Am 22. Oktober 1918 verließen Seine Königliche Hoheit der Prinz Eitel-Friedrich in Begleitung seines persöhnlichen Adjutanten mit Urlaub die Division und begaben sich nach Potsdam. In hohem Maße tragisch, ja erschütternd, ist es, was Hans (XLIII.) Klaus in seinen Kriegserinnerungen über die nun folgenden Tage des Staatsumsturzes vom Hofe Ihrer Majestät der schon damals schwer herzleidenden Kaiserin berichtet. Nachstehend sei darüber auszugsweise mitgeteilt:
Um 11.15 nachts komme ich in meine Wohnung, wo mir gesagt wird, ich solle sofort zum Neuen Palais kommen, der Prinz und die Prinzessin seien schon da. Ich gehe hinaus und spreche um 1 Uhr den Prinzen an seinem Bett. Er sagt mir, er hätte telephonischen Auftrag von Seiner Majestät bekommen, den Befehl im Neuen Palais zu übernehmen und das Leben Ihrer Majestät zu sichern. Der Kaiser würde unter keinen Umständen abdanken; treue Truppen (2. Garde Infantrie-Division, Jäger-Division und die Armee Mackensen) wären unterwegs.

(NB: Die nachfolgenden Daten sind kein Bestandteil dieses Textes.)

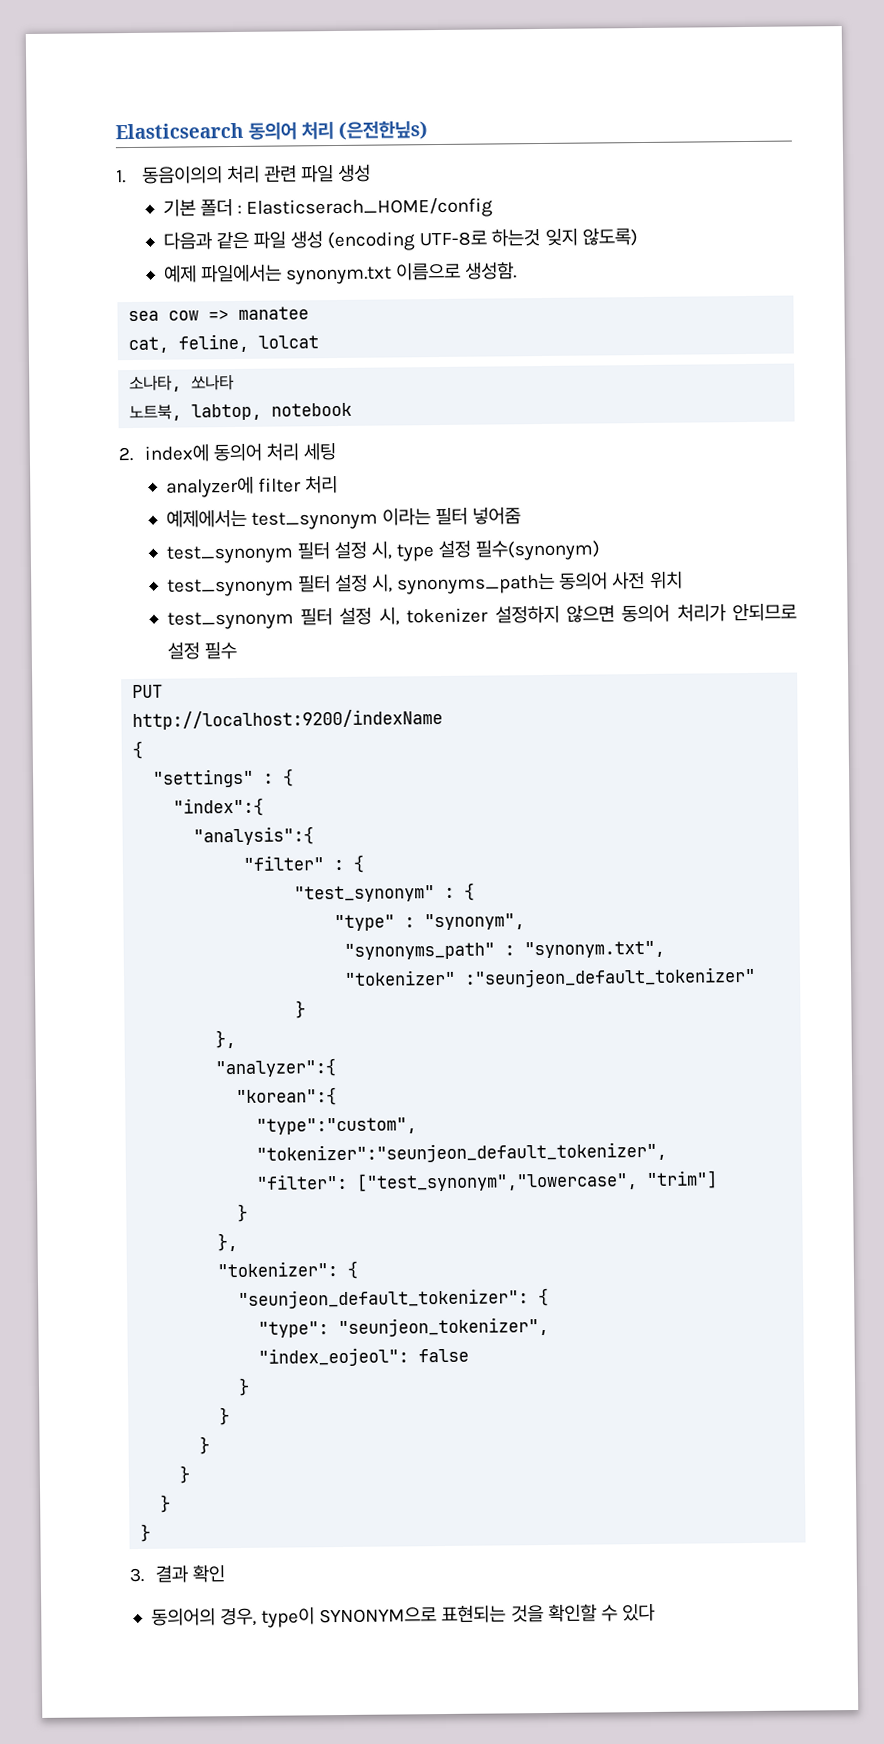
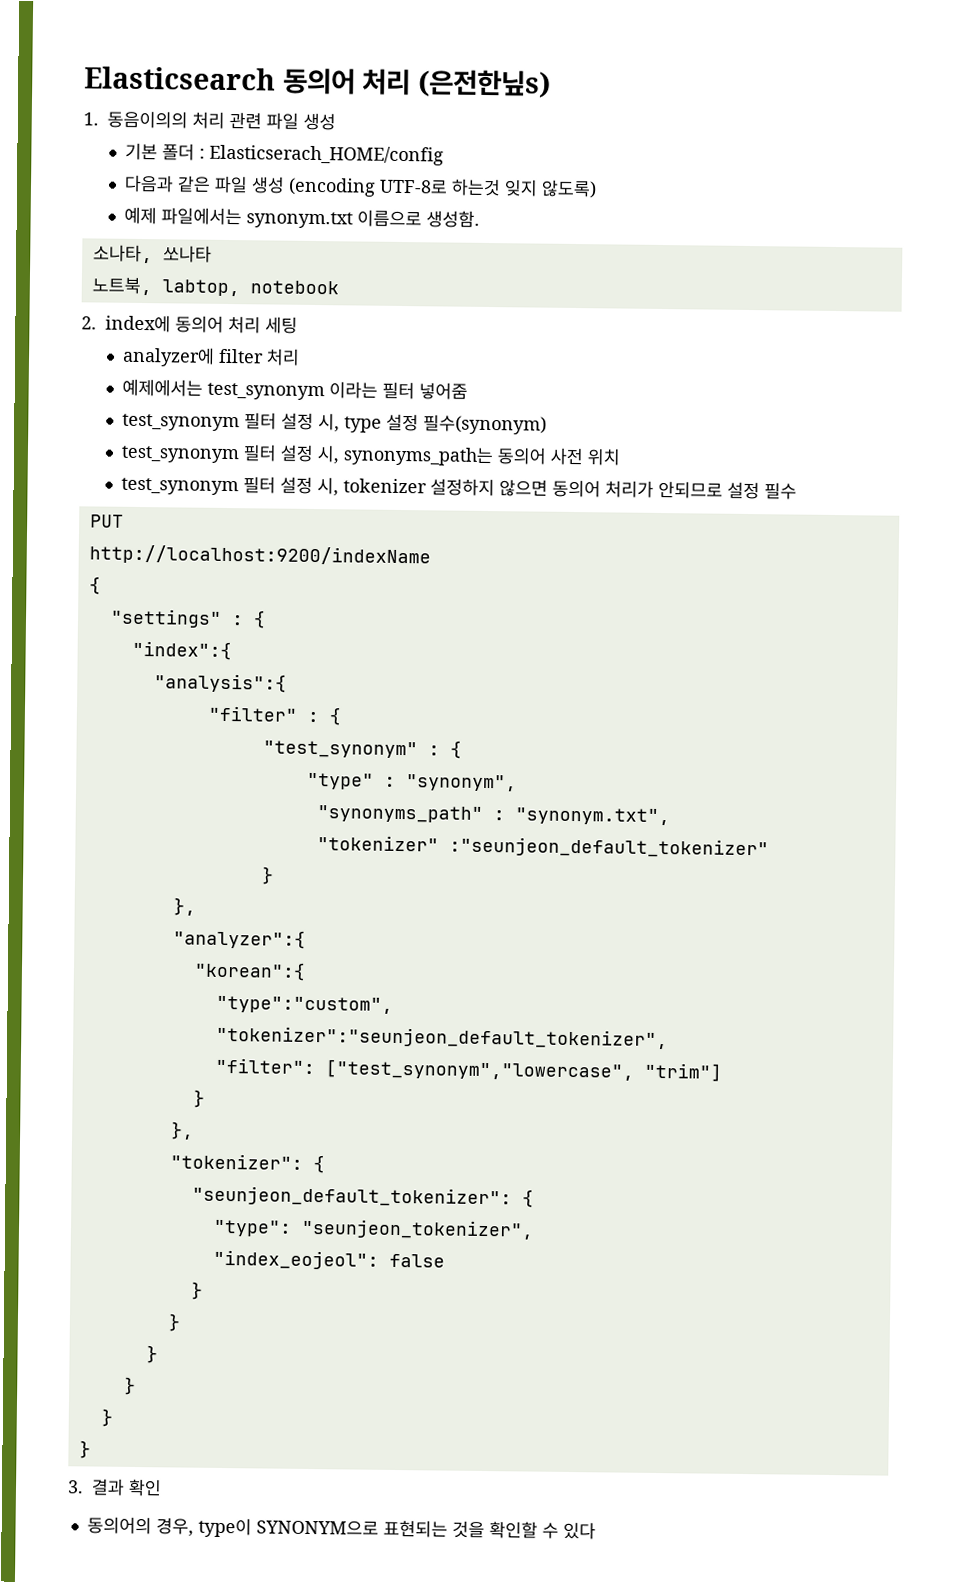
[128,306,310,322] [128,333,320,354] // sea cow => manatee // cat, feline, lolcat -> (480, 219) none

Ich schlafe in den Kommuns 2.
9. November
Um 10 Uhr gehe ich zum Prinzen und bespreche mit ihm die Lage. Er will den Befehl über die Wachkompanie und über die Stabswache dem Major übergeben, der nach seinen Angaben handeln soll. Dann schickt mich der Prinz zum Bahnhofe Wildpark, um dort Erkundigungen einzuziehen, ob die Strecke von Beelitz nach Wildpark zerstört ist. Anschließend fahre ich mit dem Auto zur Kommandantur, um dort über eine Sperrung der Havelbrücken und eine Bereitstellung von Artellerie für das Neue Palais zu verhandeln.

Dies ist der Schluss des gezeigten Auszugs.